Amy Klobuchar Focuses on America’s Heartland

June 11, 2019 by TWN Staff
Amy Klobuchar Focuses on America’s Heartland
FILE - In this Tuesday, April 16, 2019 file photo, Democratic presidential candidate Amy Klobuchar speaks during a roundtable discussion on health care, in Miami. Former President Jimmy Carter has never been known as a key player in Democratic Party politics, but he’s re-emerging in the 2020 is presidential race as some candidates go to Plains, Ga., to seek the 94-year-old’s advice. Minnesota Sen. Klobuchar says Carter’s 1976 campaign after the Watergate scandal drove Richard Nixon from the Oval Office is relevant as Democrats take on President Donald Trump.

Candidate: Amy Klobuchar

State of Residence: Minnesota

Campaign Website: https://amyklobuchar.com

In this Tuesday, April 16, 2019 file photo, Democratic presidential candidate Amy Klobuchar speaks during a roundtable discussion on health care, in Miami. Former President Jimmy Carter has never been known as a key player in Democratic Party politics, but he’s re-emerging in the 2020 is presidential race as some candidates go to Plains, Ga., to seek the 94-year-old’s advice. Minnesota Sen. Klobuchar says Carter’s 1976 campaign after the Watergate scandal drove Richard Nixon from the Oval Office is relevant as Democrats take on President Donald Trump.
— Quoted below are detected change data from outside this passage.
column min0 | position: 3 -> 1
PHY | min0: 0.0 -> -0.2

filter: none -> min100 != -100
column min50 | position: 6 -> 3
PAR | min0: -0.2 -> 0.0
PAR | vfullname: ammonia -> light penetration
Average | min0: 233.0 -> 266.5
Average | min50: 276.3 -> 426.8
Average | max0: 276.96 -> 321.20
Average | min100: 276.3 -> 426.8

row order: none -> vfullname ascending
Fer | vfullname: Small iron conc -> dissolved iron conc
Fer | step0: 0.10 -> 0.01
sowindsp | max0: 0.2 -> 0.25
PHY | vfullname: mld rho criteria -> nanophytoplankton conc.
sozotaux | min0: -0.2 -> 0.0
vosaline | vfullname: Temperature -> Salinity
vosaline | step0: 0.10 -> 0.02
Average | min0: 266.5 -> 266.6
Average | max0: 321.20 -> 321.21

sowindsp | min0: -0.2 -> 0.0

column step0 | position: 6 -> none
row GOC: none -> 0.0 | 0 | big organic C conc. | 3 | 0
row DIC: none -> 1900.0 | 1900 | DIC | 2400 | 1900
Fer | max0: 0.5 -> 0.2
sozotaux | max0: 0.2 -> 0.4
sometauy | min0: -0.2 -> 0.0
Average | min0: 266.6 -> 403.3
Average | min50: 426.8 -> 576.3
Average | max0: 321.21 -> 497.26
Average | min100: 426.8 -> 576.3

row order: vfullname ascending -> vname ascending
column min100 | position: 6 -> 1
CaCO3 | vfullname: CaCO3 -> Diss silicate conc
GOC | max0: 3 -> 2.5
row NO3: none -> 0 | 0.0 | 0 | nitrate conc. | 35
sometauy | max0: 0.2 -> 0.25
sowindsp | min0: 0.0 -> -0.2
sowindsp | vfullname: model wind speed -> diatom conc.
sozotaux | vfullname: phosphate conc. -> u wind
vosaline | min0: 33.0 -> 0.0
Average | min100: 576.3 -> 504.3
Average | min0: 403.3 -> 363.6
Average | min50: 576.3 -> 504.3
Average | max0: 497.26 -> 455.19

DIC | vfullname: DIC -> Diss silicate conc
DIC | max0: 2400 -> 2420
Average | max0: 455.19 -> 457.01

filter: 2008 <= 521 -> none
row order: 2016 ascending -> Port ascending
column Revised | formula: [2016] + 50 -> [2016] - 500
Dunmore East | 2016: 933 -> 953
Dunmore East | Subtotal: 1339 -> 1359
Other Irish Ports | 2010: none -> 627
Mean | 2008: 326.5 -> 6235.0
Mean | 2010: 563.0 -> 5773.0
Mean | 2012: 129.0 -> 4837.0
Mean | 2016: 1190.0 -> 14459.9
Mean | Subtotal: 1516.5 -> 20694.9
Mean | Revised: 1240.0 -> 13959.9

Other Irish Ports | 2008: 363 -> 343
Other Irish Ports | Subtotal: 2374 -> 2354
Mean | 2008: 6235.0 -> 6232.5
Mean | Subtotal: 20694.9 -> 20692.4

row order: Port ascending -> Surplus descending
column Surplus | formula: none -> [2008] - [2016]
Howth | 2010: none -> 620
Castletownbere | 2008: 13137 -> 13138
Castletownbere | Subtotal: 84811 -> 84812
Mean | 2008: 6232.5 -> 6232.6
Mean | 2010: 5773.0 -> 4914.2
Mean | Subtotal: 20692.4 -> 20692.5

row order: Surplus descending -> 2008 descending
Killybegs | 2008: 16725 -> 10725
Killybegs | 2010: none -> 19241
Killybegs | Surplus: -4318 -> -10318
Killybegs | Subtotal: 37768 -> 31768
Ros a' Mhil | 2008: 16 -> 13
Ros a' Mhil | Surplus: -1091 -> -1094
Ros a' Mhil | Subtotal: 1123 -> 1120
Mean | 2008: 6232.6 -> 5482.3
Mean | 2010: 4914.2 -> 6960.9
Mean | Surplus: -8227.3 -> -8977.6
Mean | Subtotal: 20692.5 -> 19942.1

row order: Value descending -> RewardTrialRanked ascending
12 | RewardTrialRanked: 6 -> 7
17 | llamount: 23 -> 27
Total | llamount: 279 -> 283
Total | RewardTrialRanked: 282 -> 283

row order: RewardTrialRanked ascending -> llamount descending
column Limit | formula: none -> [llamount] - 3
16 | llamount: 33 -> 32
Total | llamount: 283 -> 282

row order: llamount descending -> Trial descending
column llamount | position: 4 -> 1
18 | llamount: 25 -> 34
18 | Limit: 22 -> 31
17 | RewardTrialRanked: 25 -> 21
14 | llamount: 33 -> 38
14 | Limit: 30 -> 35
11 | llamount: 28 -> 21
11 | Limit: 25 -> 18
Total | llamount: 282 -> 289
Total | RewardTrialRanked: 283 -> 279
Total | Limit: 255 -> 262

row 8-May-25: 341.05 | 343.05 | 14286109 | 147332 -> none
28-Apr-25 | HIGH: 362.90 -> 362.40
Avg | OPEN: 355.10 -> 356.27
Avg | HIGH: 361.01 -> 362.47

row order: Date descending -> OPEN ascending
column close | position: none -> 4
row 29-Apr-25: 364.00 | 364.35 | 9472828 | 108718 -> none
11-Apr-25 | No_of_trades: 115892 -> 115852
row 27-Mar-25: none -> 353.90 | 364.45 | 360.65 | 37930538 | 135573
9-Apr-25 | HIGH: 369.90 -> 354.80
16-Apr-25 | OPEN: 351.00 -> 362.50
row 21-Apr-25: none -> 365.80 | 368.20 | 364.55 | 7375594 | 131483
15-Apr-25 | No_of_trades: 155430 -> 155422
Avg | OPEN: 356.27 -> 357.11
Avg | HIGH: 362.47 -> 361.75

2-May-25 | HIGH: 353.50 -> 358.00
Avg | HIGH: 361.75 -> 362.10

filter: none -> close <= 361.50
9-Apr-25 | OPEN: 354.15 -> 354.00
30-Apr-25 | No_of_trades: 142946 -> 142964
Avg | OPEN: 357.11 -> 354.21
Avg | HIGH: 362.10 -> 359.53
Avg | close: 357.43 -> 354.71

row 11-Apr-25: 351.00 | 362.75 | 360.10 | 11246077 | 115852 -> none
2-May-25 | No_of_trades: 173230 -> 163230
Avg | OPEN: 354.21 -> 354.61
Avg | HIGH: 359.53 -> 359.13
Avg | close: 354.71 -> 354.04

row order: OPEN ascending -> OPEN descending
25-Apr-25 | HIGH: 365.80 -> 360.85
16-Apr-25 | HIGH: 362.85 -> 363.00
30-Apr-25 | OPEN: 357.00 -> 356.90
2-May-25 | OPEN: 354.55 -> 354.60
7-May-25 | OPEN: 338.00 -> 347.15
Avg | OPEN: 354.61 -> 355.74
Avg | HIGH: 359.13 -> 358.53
Short Bio: U.S. Senator Amy Klobuchar is the first woman elected to represent Minnesota in the United States Senate. Throughout her public service, Klobuchar has embraced the values she learned growing up in home state. Her grandfather worked 1500 feet underground in the iron ore mines of Northern Minnesota. Her father, Jim, was a newspaperman, and her mother, Rose, was an elementary school teacher who continued teaching until she was 70.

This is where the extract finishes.